Stir slowly with chopsticks or a wooden spoon to separate the pieces as they fry. After 15 seconds, when the meat is mostly gray to golden, remove it in one quick motion with the mesh spoon, or decant the oil swiftly into the pot topped with the strainer or colander to catch the meat. Work quickly, lest the pork overcook. It should be undercooked when it leaves the oil.

(If you are decanting the oil through the strainer to drain the meat, work carefully and use pot holders or mitts. I far prefer to use my 6-inch wide Chinese mesh spoon to scoop out the meat so I don’t need to handle the hot oil. I balance the mesh spoon with the meat in it on top of a bowl so the pork can continue to drain and then turn around to deal with the oil once the pork is safely set aside. If there is enough space free on top of the stove and I have an extra pot for stir-frying, then I do not touch the oil at all until it cools. If space or pots are at a premium, then I decant the oil with care into a heatproof receptacle, so I can reuse the pot. In either case, I stir-fry using the deep-frying oil. Then once the oil cools, I strain it through cheesecloth, bottle it, and store it in a cool place for future use.)

Stir-frying the dish

Return the drained wok or skillet or a second suitable pot to high heat until hot enough to sizzle a bead of water on contact. Add 1½ tablespoons oil, then swirl to coat the pan. When the oil is hot enough to bubble a drop of the sauce mixture, add the sauce. Stir until fully bubbly, then add the pork. Toss briskly several times to mix and heat the pork through.

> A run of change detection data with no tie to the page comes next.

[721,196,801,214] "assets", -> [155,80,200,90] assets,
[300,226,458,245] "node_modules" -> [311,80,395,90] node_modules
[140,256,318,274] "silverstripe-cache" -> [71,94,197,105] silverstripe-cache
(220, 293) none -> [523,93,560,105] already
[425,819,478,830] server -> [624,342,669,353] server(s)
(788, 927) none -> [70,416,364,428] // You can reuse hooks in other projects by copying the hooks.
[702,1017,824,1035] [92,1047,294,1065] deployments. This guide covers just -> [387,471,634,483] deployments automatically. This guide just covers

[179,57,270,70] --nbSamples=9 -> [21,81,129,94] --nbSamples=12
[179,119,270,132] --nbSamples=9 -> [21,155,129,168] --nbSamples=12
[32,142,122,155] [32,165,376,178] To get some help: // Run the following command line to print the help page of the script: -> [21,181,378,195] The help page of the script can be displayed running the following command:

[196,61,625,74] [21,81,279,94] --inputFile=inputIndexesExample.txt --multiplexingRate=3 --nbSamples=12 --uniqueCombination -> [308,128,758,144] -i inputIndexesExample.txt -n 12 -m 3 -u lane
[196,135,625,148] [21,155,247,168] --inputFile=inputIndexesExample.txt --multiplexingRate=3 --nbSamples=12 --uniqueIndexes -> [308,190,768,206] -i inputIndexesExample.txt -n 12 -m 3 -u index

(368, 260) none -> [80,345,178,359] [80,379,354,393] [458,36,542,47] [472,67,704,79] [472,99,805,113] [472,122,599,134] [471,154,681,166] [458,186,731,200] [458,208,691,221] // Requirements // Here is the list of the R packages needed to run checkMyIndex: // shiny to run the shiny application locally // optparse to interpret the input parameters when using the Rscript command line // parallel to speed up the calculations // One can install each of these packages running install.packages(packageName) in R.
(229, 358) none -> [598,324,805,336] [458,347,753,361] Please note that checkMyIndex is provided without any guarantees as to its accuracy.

If you are using the pork as a filling for Mandarin Pancakes and wish to eat it with the raw scallions, remove the pot from the heat. Quickly make a bed of the scallions on the serving platter, then scrape the pork into a mound on top, leaving a skirt of scallion showing all around.

If you are using the pork as a topping for noodles, then add the scallions to the pan once the pork is heated through. Toss briskly to combine until the scallions are heated through, about 10 seconds, then mound the mixture on top of the noodle pillow. The whole stir-frying operation should take less than a minute, and the scallions should still be crisp when they leave the pan.

Serve the dish immediately. It is best when piping hot.

Leftovers are tasty at room temperature and will grow somewhat spicier if you have used chili oil in the dish.